INFORMATION SUPPLIED
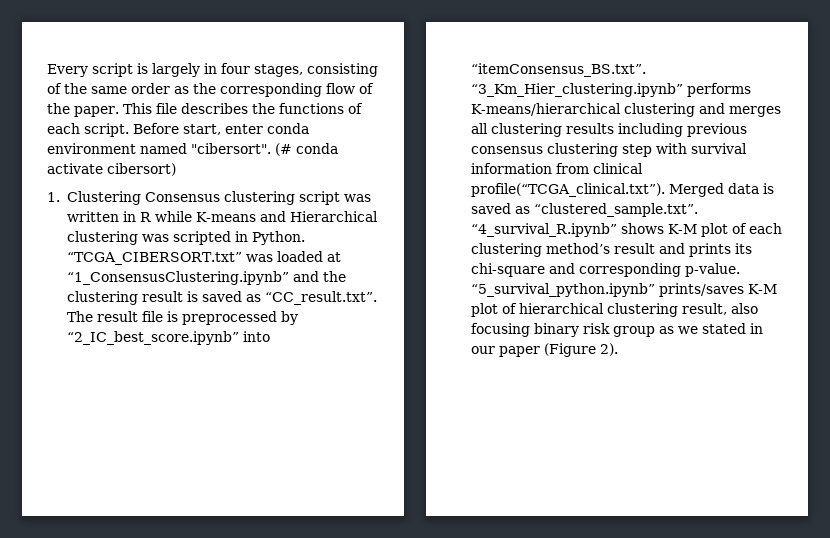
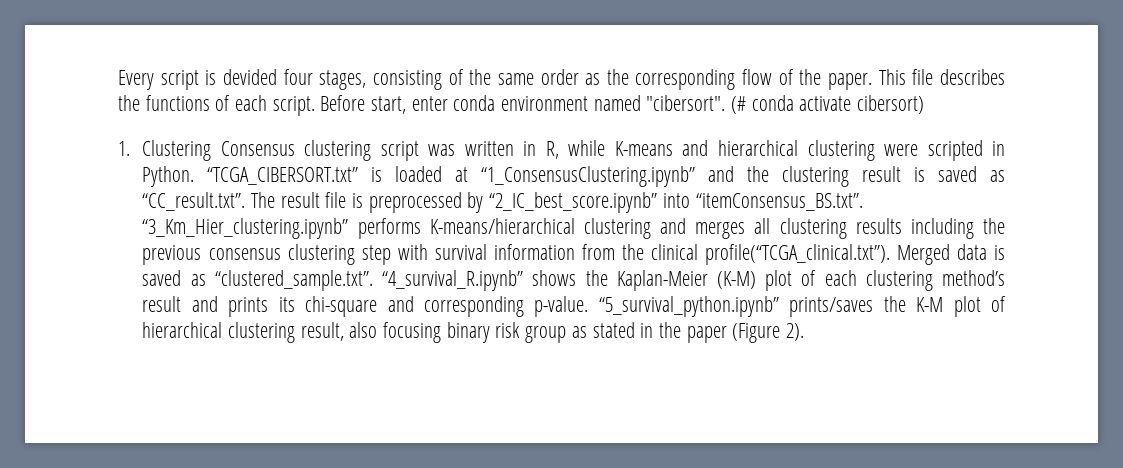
- Every script is largely in four stages, consisting of the same order as the corresponding flow of the paper.
+ Every script is devided four stages, consisting of the same order as the corresponding flow of the paper.
- 1. Clustering Consensus clustering script was written in R while K-means and Hierarchical clustering was scripted in Python.
+ 1. Clustering Consensus clustering script was written in R, while K-means and hierarchical clustering were scripted in Python.
- “TCGA_CIBERSORT.txt” was loaded at “1_ConsensusClustering.ipynb” and the clustering result is saved as “CC_result.txt”. The result file is preprocessed by “2_IC_best_score.ipynb” into “itemConsensus_BS.txt”. “3_Km_Hier_clustering.ipynb” performs K-means/hierarchical clustering and merges all clustering results including previous consensus clustering step with survival information from clinical profile(“TCGA_clinical.txt”). Merged data is saved as “clustered_sample.txt”. “4_survival_R.ipynb” shows K-M plot of each clustering method’s result and prints its chi-square and corresponding p-value.
+ “TCGA_CIBERSORT.txt” is loaded at “1_ConsensusClustering.ipynb” and the clustering result is saved as “CC_result.txt”. The result file is preprocessed by “2_IC_best_score.ipynb” into “itemConsensus_BS.txt”. “3_Km_Hier_clustering.ipynb” performs K-means/hierarchical clustering and merges all clustering results including the previous consensus clustering step with survival information from the clinical profile(“TCGA_clinical.txt”). Merged data is saved as “clustered_sample.txt”. “4_survival_R.ipynb” shows the Kaplan-Meier (K-M) plot of each clustering method’s result and prints its chi-square and corresponding p-value.
- “5_survival_python.ipynb” prints/saves K-M plot of hierarchical clustering result, also focusing binary risk group as we stated in our paper (Figure 2).
+ “5_survival_python.ipynb” prints/saves the K-M plot of hierarchical clustering result, also focusing binary risk group as stated in the paper (Figure 2).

BRIEF
Leaving out the pictures, transcribe the material above exactly.

SOLUTION FOR THIS TASK
- Every script is largely in four stages, consisting of the same order as the corresponding flow of the paper.
+ Every script is devided four stages, consisting of the same order as the corresponding flow of the paper.
- 1. Clustering Consensus clustering script was written in R while K-means and Hierarchical clustering was scripted in Python.
+ 1. Clustering Consensus clustering script was written in R, while K-means and hierarchical clustering were scripted in Python.
- “TCGA_CIBERSORT.txt” was loaded at “1_ConsensusClustering.ipynb” and the clustering result is saved as “CC_result.txt”. The result file is preprocessed by “2_IC_best_score.ipynb” into “itemConsensus_BS.txt”. “3_Km_Hier_clustering.ipynb” performs K-means/hierarchical clustering and merges all clustering results including previous consensus clustering step with survival information from clinical profile(“TCGA_clinical.txt”). Merged data is saved as “clustered_sample.txt”. “4_survival_R.ipynb” shows K-M plot of each clustering method’s result and prints its chi-square and corresponding p-value.
+ “TCGA_CIBERSORT.txt” is loaded at “1_ConsensusClustering.ipynb” and the clustering result is saved as “CC_result.txt”. The result file is preprocessed by “2_IC_best_score.ipynb” into “itemConsensus_BS.txt”. “3_Km_Hier_clustering.ipynb” performs K-means/hierarchical clustering and merges all clustering results including the previous consensus clustering step with survival information from the clinical profile(“TCGA_clinical.txt”). Merged data is saved as “clustered_sample.txt”. “4_survival_R.ipynb” shows the Kaplan-Meier (K-M) plot of each clustering method’s result and prints its chi-square and corresponding p-value.
- “5_survival_python.ipynb” prints/saves K-M plot of hierarchical clustering result, also focusing binary risk group as we stated in our paper (Figure 2).
+ “5_survival_python.ipynb” prints/saves the K-M plot of hierarchical clustering result, also focusing binary risk group as stated in the paper (Figure 2).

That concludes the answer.